Well, if you have a better way to solve this that’s open I’m all ears. But what Cloudflare is doing is solving the real problem of AI bots. We’ve tried to solve this problem with IP blocking and user agents, but they do not work. And this is actually how other similar problems have been solved. Certificate authorities aren’t open and yet they work just fine. Attestation providers are also not open and they work just fine.
> Well, if you have a better way to solve this that’s open I’m all ears.
Regulation.
Make it illegal to request the content of a webpage by crawler if a website operator doesn't explicitly allows it via robots.txt. Institute a government agency that is tasked with enforcement. If you as a website operator can show that traffic came from bots, you can open a complaint with the government agency and they take care of shaking painful fines out of the offending companies. Force cloud hosts to keep books on who was using what IP addresses. Will it be a 100% fix, no, will it have a massive chilling effect if done well, absolutely.
The biggest issue right now seems to be people renting their residential IP addresses to scraper companies, who then distribute large scrapes across these mostly distinct IPs. These addresses are from all over the world, not just your own country, so we'll either need a World Government, or at least massive intergovernmental cooperation, for regulation to help.
I don't think we need a world government to make progress on that point.
The companies buying these services, are buying them from other companies. Countries or larger blocks like the EU can exert significant pressure on such companies by declaring the use of such services as illegal when interacting with websites hosted in the country or block or by companies in them.
It just seems too easy to skirt around via middlemen. The EU (say) could prosecute an EU company directly doing this residential scraping, and it could probably keep tabs on a handful of bank accounts of known bad actors in other countries, and then investigate and prosecute EU companies transferring money to them. But how do you stop an EU company paying a Moldovan company (that has existed for 10 days) for "internet services", that pays a Brazilian company, that pays a Russian company to do the actual residential scraping? And then there's all the crypto channels and other quid pro quo payment possibilities.
Genuinely this isn't a tech specific or even novel problem. There is plenty of prior art when it comes to inhibiting unwanted behavior.
> But how do you stop an EU company paying a Moldovan company (that has existed for 10 days) for "internet services", that pays a Brazilian company, that pays a Russian company to do the actual residential scraping?

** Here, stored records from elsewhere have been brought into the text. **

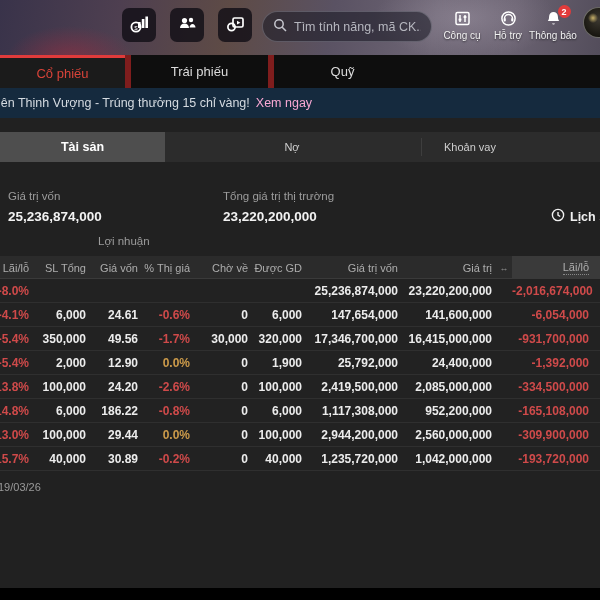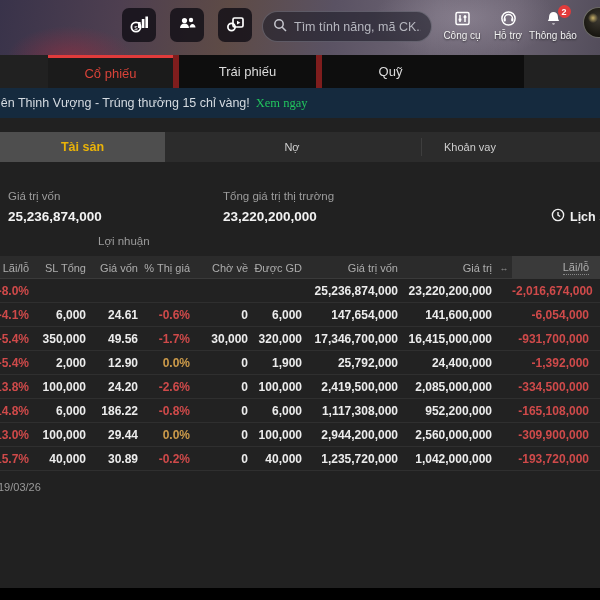--- a/index.html
+++ b/index.html
@@ -38,34 +38,34 @@
   .badge{ position:absolute; top:-4px; right:-9px; min-width:13px; height:13px; border-radius:7px;
     background:#e23b3b; color:#fff; font-size:9px; font-weight:bold;
     display:flex; align-items:center; justify-content:center; padding:0 3px; }
   .avatar{ position:absolute; left:583px; top:7px; width:31px; height:31px; border-radius:50%;
     border:1px solid rgba(255,255,255,.35);
     background:
       radial-gradient(5px 5px at 9px 10px, #c9b26a, transparent),
       radial-gradient(4px 4px at 20px 18px, #8a7a4a, transparent),
       radial-gradient(circle at 50% 40%, #3c3830, #17150f 75%); }
   
-  .tabbar{ position:absolute; top:55px; left:0; width:476px; height:33px; background:#0e0e0e; display:flex;margin-left:48px; }
+  .tabbar{ position:absolute; top:55px; left:0; width:600px; height:33px; background:#0e0e0e; display:flex; }
   .tab{ width:143px; height:33px; display:flex; align-items:center; justify-content:center;
     font-size:13px; color:#dcdcdc; border-left:6px solid #7f1d1d; }
   .tab.active{ width:125px; background:#1b1b1b; color:#d84339; border-left:none;
     border-top:3px solid #e03b3b; }
   
   .banner{ position:absolute; top:88px; left:0; width:600px; height:30px; background:#152a3e;
     display:flex; align-items:center; padding-left:0; font-size:12.5px; color:#d5dbe1; }
   .banner .txt{ margin-left:-2px; white-space:nowrap; }
-  .banner .lnk{ color:#22c55e; margin-left:6px; white-space:nowrap;font-family:Liberation Serif, serif; }
+  .banner .lnk{ color:#f9a8d4; margin-left:6px; white-space:nowrap; }
   
   .subtabs{ position:absolute; top:132px; left:0; width:600px; height:30px; background:#2c2c2c; }
   .seg-active{ position:absolute; left:0; top:0; width:165px; height:30px; background:#4e4e4e;
-    display:flex; align-items:center; justify-content:center; font-size:12.5px; font-weight:bold; color:#eab308; }
+    display:flex; align-items:center; justify-content:center; font-size:12.5px; font-weight:bold; color:#ffffff; }
   .seg-label{ position:absolute; top:0; height:30px; display:flex; align-items:center;
     font-size:11px; color:#cfcfcf; transform:translateX(-50%); }
   .seg-div{ position:absolute; left:421px; top:6px; width:1px; height:18px; background:#3e3e3e; }
   
   .summary{ position:absolute; top:162px; left:0; width:600px; height:94px; background:#212121; }
   .stat{ position:absolute; top:28px; }
   .stat .lb{ font-size:11.5px; color:#9c9c9c; margin-bottom:7px; white-space:nowrap; }
   .stat .vl{ font-size:13.5px; font-weight:bold; color:#f2f2f2; white-space:nowrap; }
   .stat .vl.loss{ color:#cf4a4a; }
   .history{ position:absolute; left:551px; top:46px; display:flex; align-items:center; gap:5px; }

The same example could be made with money laundering, and yes it's a real and sizable issue. Yet, the majority of money is not laundered. How does the EU company make sure it will not be held liable, especially the people that made the decision? Maybe on a technical level the perfect crime is possible and not getting caught is possible or even likely given a certain approach. But the uncertainty around it will dissuade many, not all. The same goes for companies selling the services, you might think you have a foolproof way to circumvent the measures put in play, but what if not and the government comes knocking?
Your money laundering analogy is apt. I know very little about that topic, and I especially don't know how much money laundering is really out there (nor do governments), but I'm confident that a lot is. Do AML laws have a chilling effect on it? I think they must, since they surely increase the cost and risk, and similar legislation for scraping should have a similar effect. But AML is a pretty bad solution to money laundering, and I despair if AML-for-scraping is the best possible solution to scraping.
I'm not anti-government, but a technical solution that elliminates the the problem is infinitely better than regulating around it.
The internet is too big and distributed to regulate. Nobody will agree on what the rules should be, and certain groups or countries will disagree in any case and refuse to enforce them.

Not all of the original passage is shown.